Canadian pensions, Asian wealth funds eye single-family home rentals

Foreign investors account for almost a third of institutional investment in the sector

National /
Apr.April 13, 2021 01:21 PM
Canada’s Public Sector Pension Investment Board CEO Neil Cunningham (left) and Allianz SE CEO Oliver Bäte (PSP Investments, Allianz, iStock)

Canada’s Public Sector Pension Investment Board CEO Neil Cunningham (left) and Allianz SE CEO Oliver Bäte (PSP Investments, Allianz, iStock)

If you rent a home in the suburbs, your landlord could be a Candian pension fund or a Middle Eastern sovereign wealth fund.

Foreign investors are increasingly targeting the single-family home rental market as more American flock to the suburbs for larger spaces.

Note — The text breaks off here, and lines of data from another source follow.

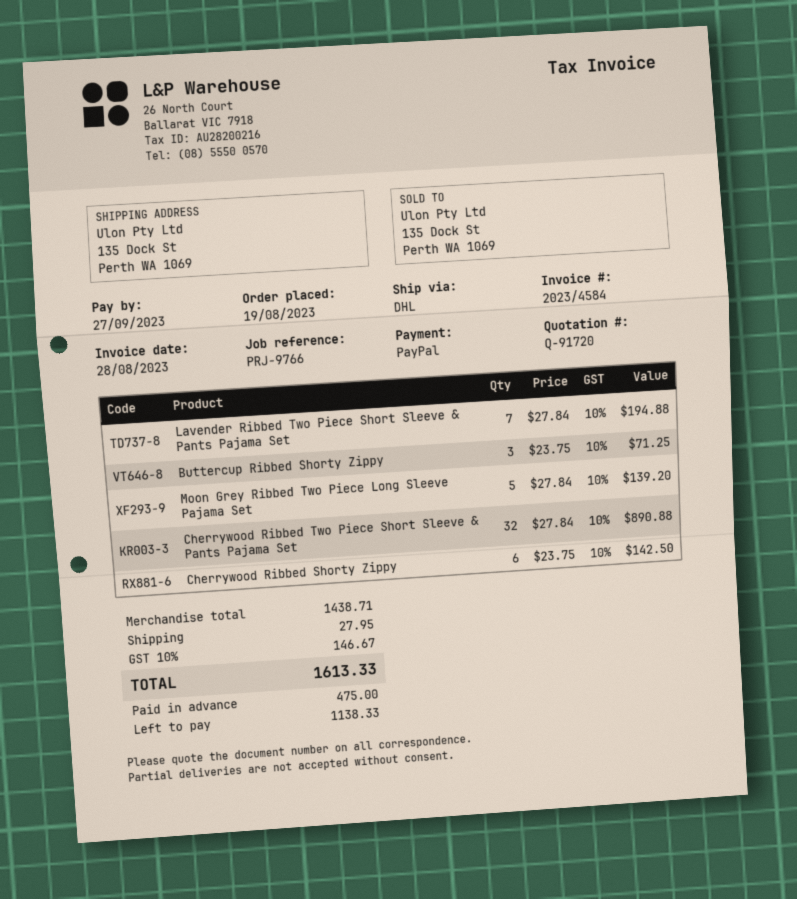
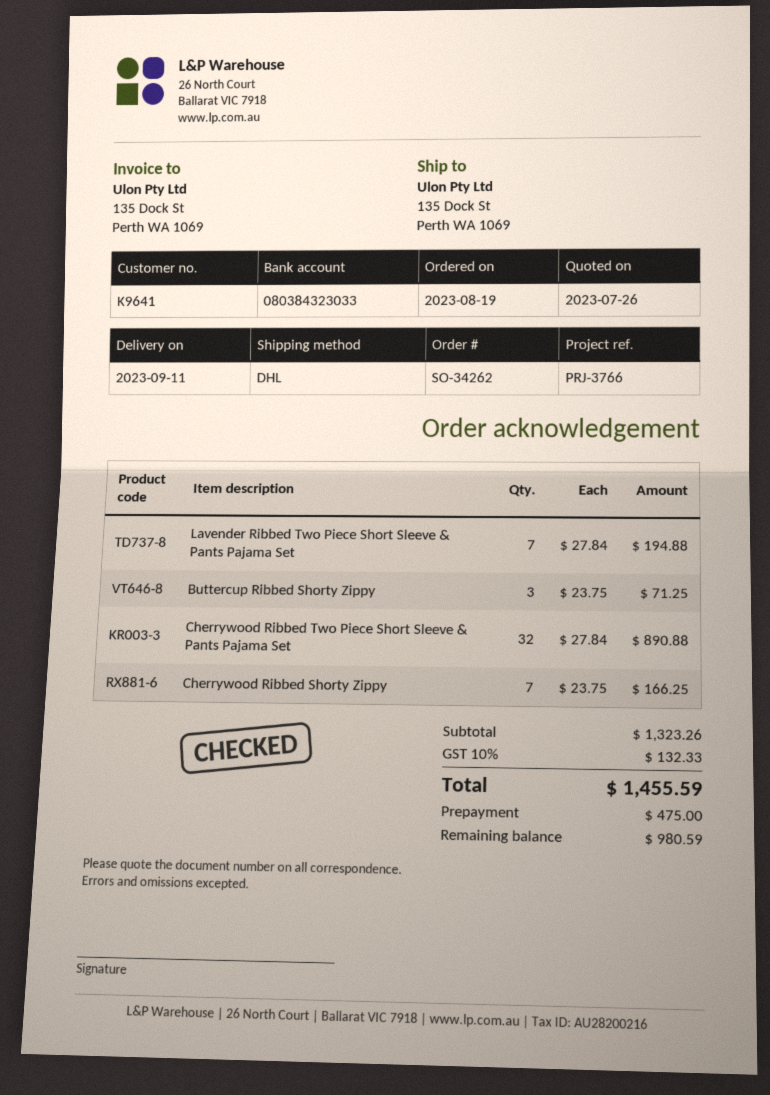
reference: PRJ-9766 -> PRJ-3766
Moon Grey Ribbed Two Piece Long Sleeve Pajama Set: 5 x 27.84 = 139.20 -> none
Cherrywood Ribbed Shorty Zippy: 6 x 23.75 = 142.50 -> 7 x 23.75 = 166.25
subtotal: 1438.71 -> 1323.26
shipping: 27.95 -> none
tax: 10% = 146.67 -> 10% = 132.33
total: 1613.33 -> 1455.59
balance: 1138.33 -> 980.59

Foreign investors now account for almost a third of the institutional investment in single-family rental homes, according Alex Foshay, head of international capital markets at real-estate services firm Newmark, the Wall Street Journal reported. Previously, these investors were almost non-existent in the sector.

In January, Canada’s Public Sector Pension Investment Board said it would invest in a $700 million rental-home venture through a partnership with Pretium Partners. Last month, German insurer Allianz SE announced a $300 million investment in a venture with American homebuilder Lennar to convert houses and townhomes into rentals.

And Singapore’s sovereign-wealth fund GIC plans to invest in single-family rental homes across the southeastern U.S, the Journal reported, citing people familiar with the matter.

Single-family rental homes have become an increasingly hot investment thanks to a dwindling home supply but high demand. An index that measures rents and occupancy rose 5.7 percent for single-family homes rose, while it declined for the broader real estate industry.

More than 50,000 single-family rental homes were built during the 12 months ending Sept. 30, 2020, according to John Burns Real Estate Consulting. That’s about two-thirds more than the average over the past four decades.